* [Try it]:
Pictures stay out. Extract the lines below from the first one through the line with "(669, 589) none -> (307, 378) //", both included.

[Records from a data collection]
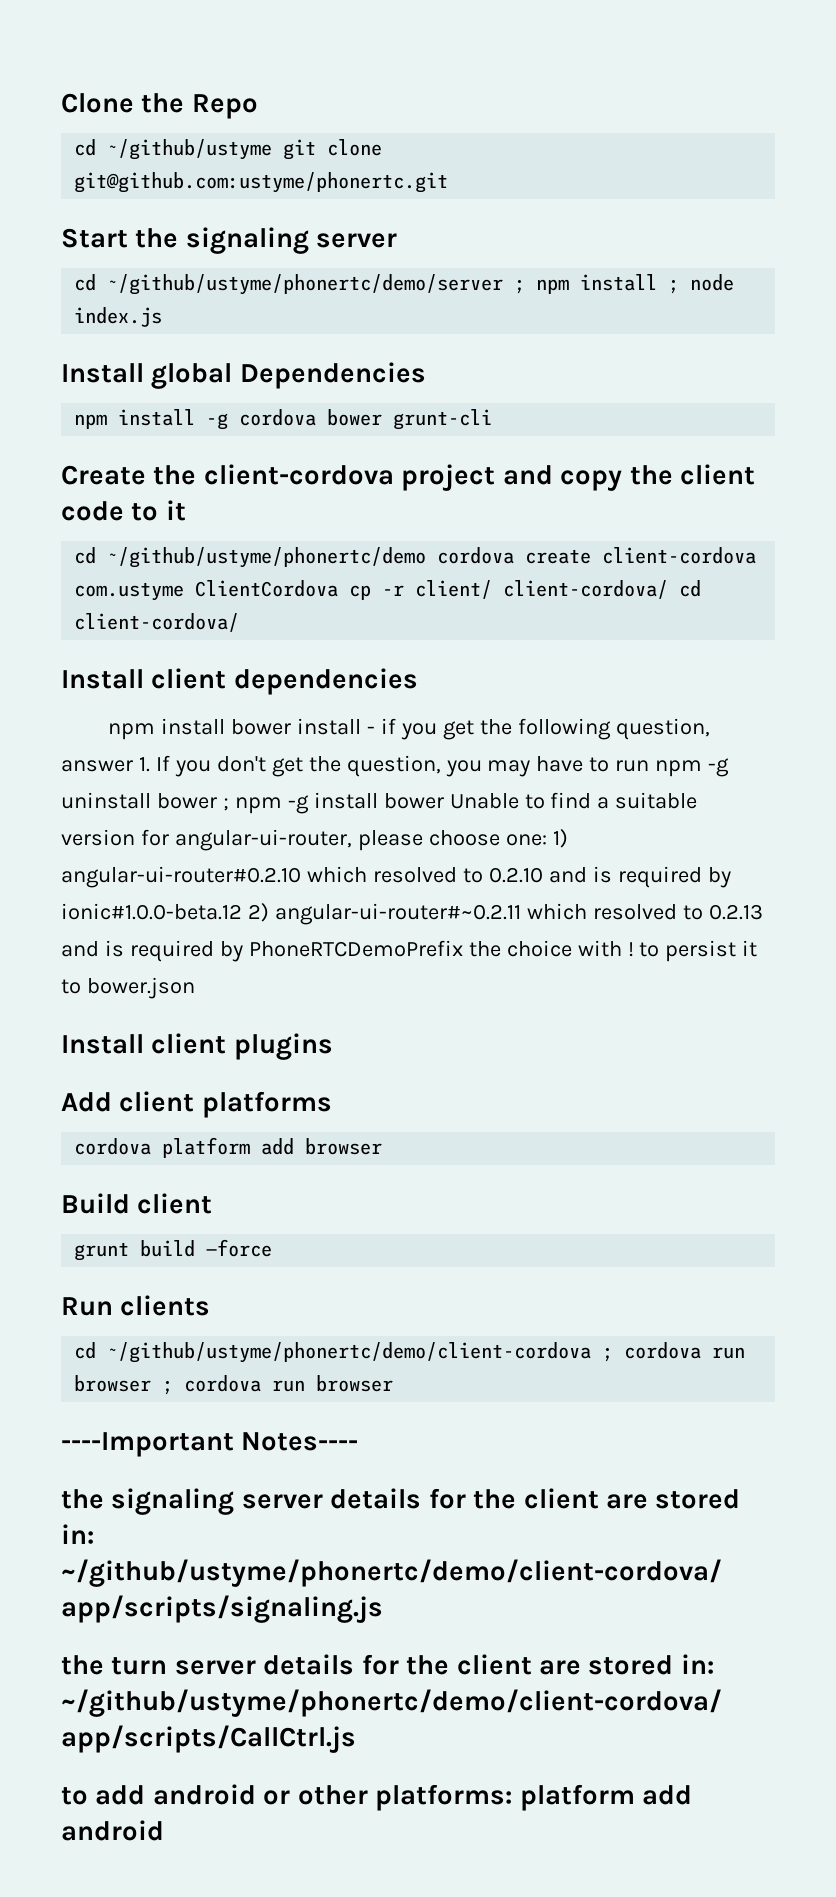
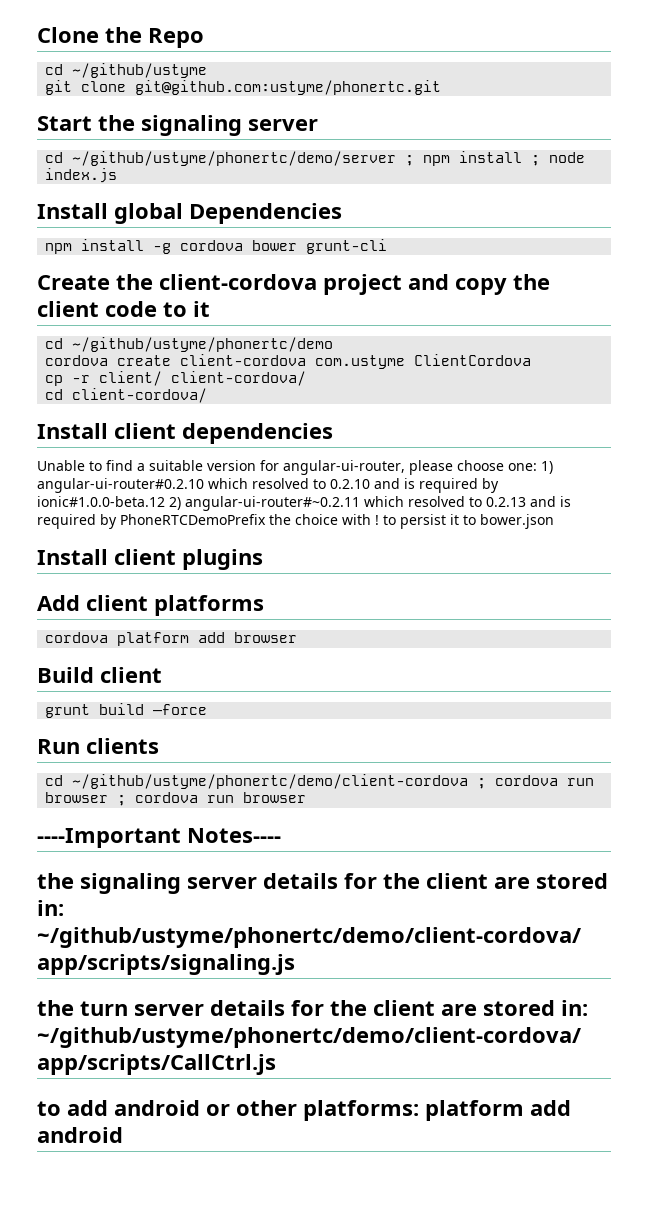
(273, 149) none -> (208, 70) //
(427, 557) none -> (334, 344) //
(339, 588) none -> (532, 360) //
(669, 589) none -> (307, 378) //
[108,718,710,740] [61,755,730,777] [61,792,444,814] npm install bower install - if you get the following question, answer 1. If you don't get the question, you may have to run npm -g uninstall bower ; npm -g install bower -> (333, 433) none

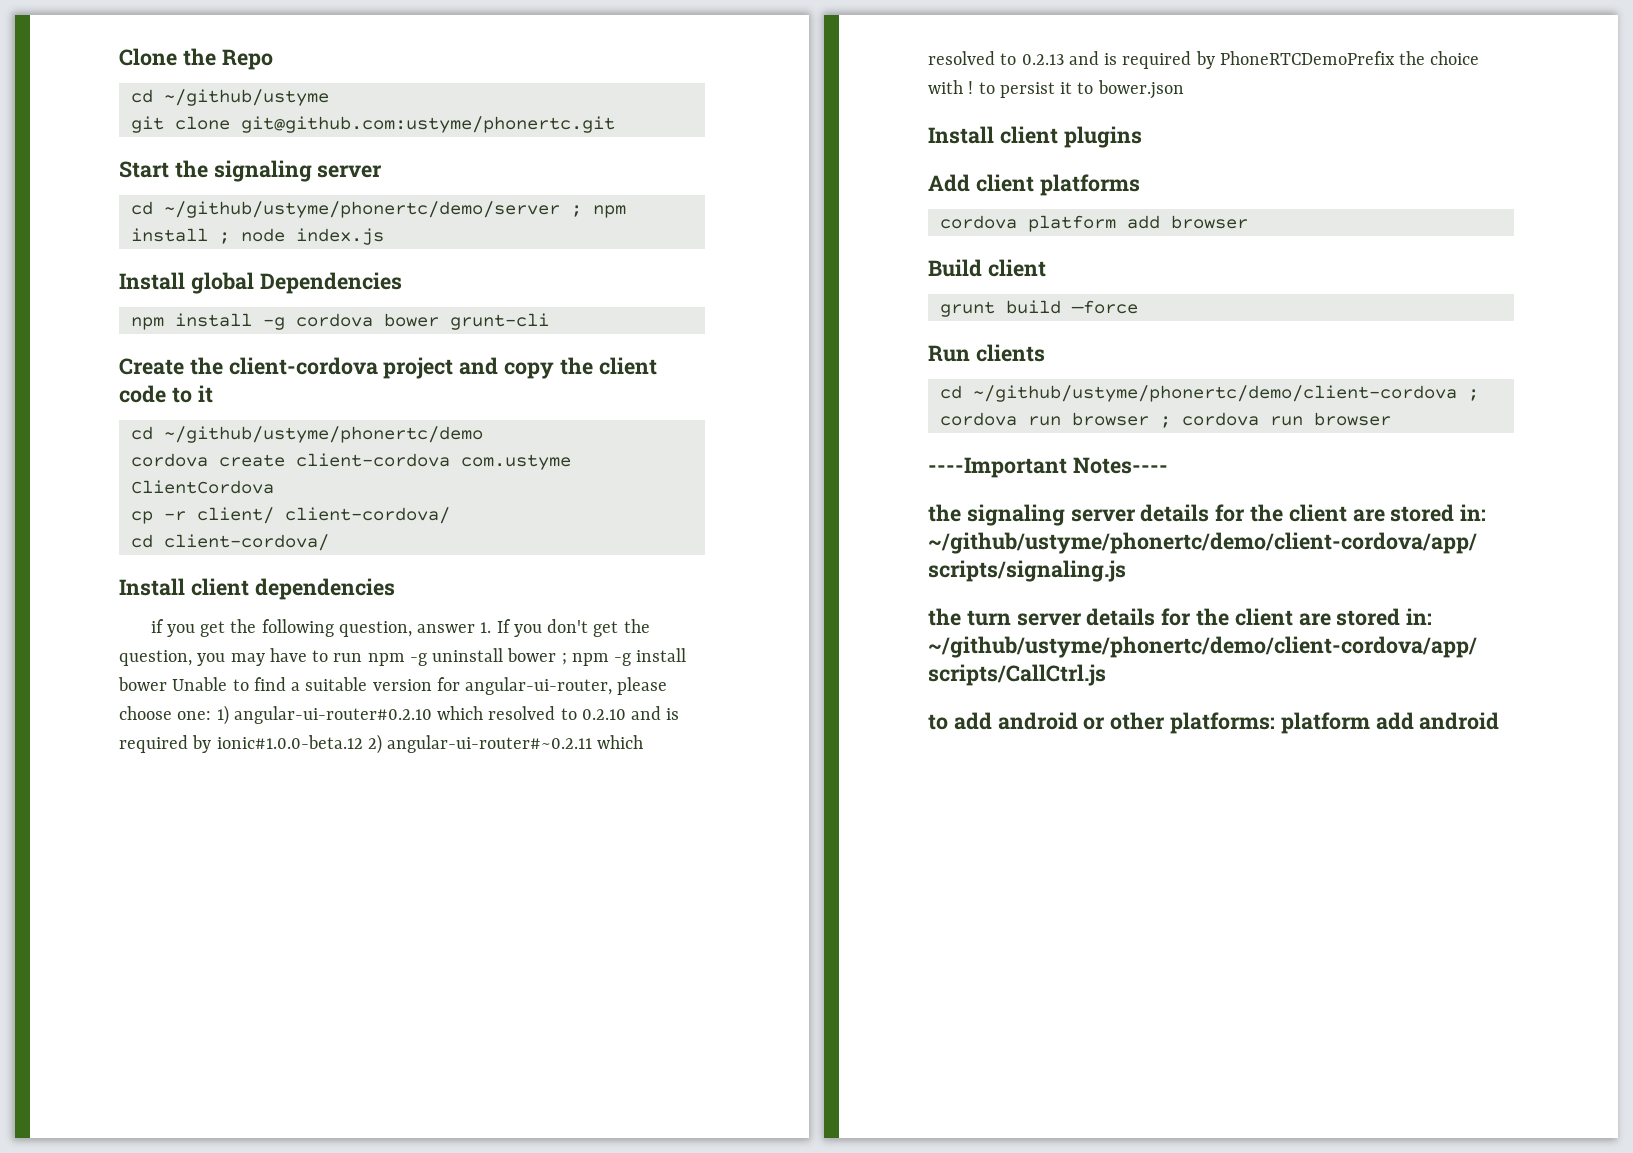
(333, 433) none -> [150,619,650,637] [119,648,687,666] [118,677,167,691] if you get the following question, answer 1. If you don't get the question, you may have to run npm -g uninstall bower ; npm -g install bower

* [Expected answer]:
(273, 149) none -> (208, 70) //
(427, 557) none -> (334, 344) //
(339, 588) none -> (532, 360) //
(669, 589) none -> (307, 378) //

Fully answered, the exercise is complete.